Please output exactly the part of the records below that opens with the line containing "[95,81,134,93] music ->" and closes with the line containing "(461, 224) none", both lines included, and nothing else.

_Listed entries_
_____

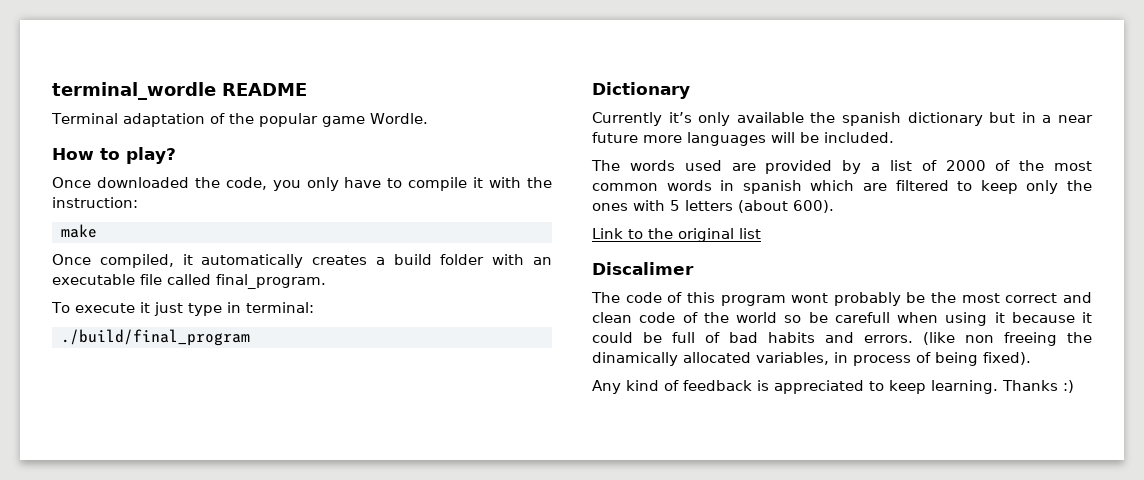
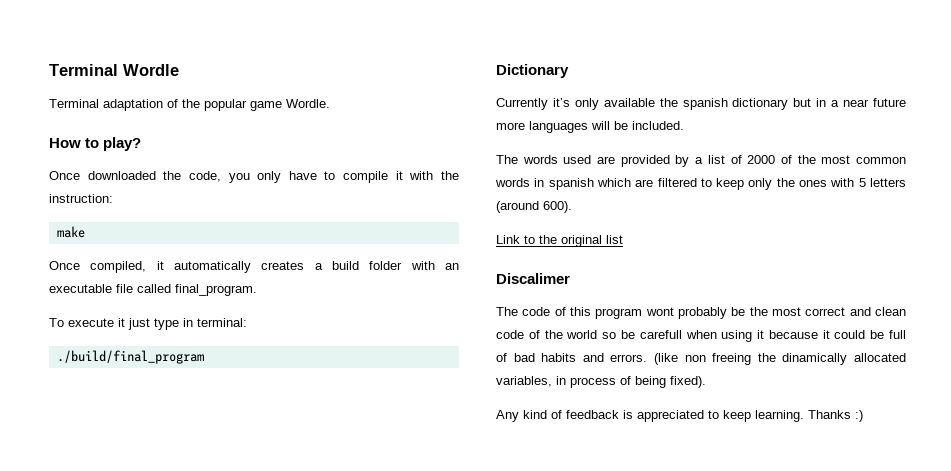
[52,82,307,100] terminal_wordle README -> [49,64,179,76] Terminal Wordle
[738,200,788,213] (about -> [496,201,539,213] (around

_____

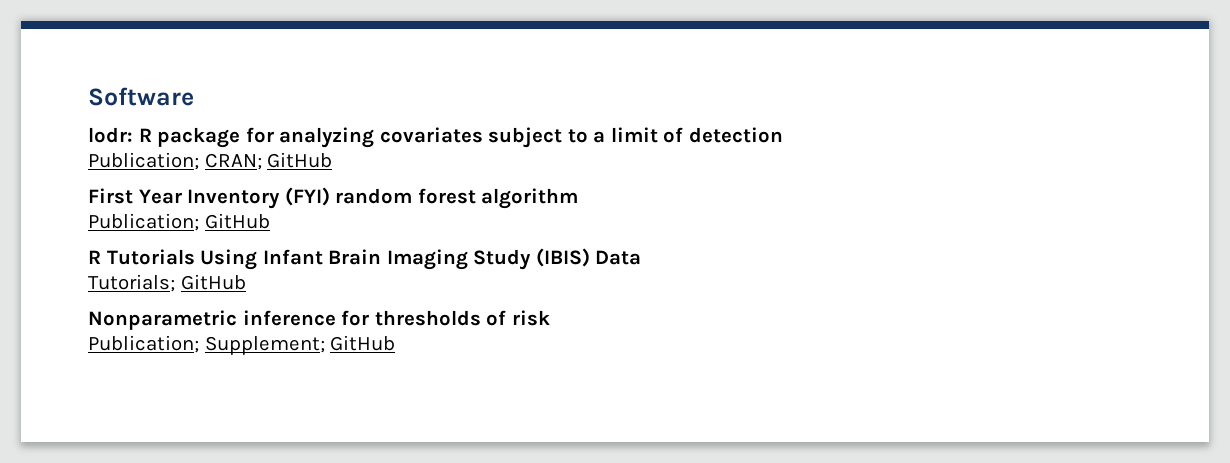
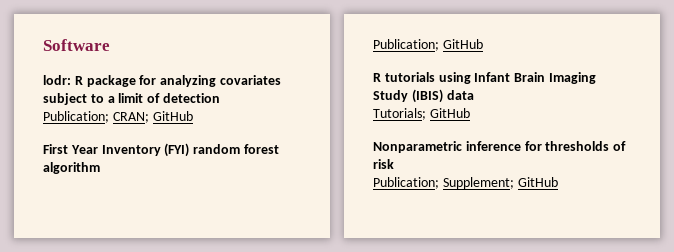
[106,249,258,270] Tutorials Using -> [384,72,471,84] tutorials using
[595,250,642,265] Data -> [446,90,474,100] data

_____

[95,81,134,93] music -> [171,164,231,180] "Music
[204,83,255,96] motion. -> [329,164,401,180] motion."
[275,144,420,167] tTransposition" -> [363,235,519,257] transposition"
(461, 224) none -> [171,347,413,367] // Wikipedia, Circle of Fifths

_____

_Task output_
[95,81,134,93] music -> [171,164,231,180] "Music
[204,83,255,96] motion. -> [329,164,401,180] motion."
[275,144,420,167] tTransposition" -> [363,235,519,257] transposition"
(461, 224) none -> [171,347,413,367] // Wikipedia, Circle of Fifths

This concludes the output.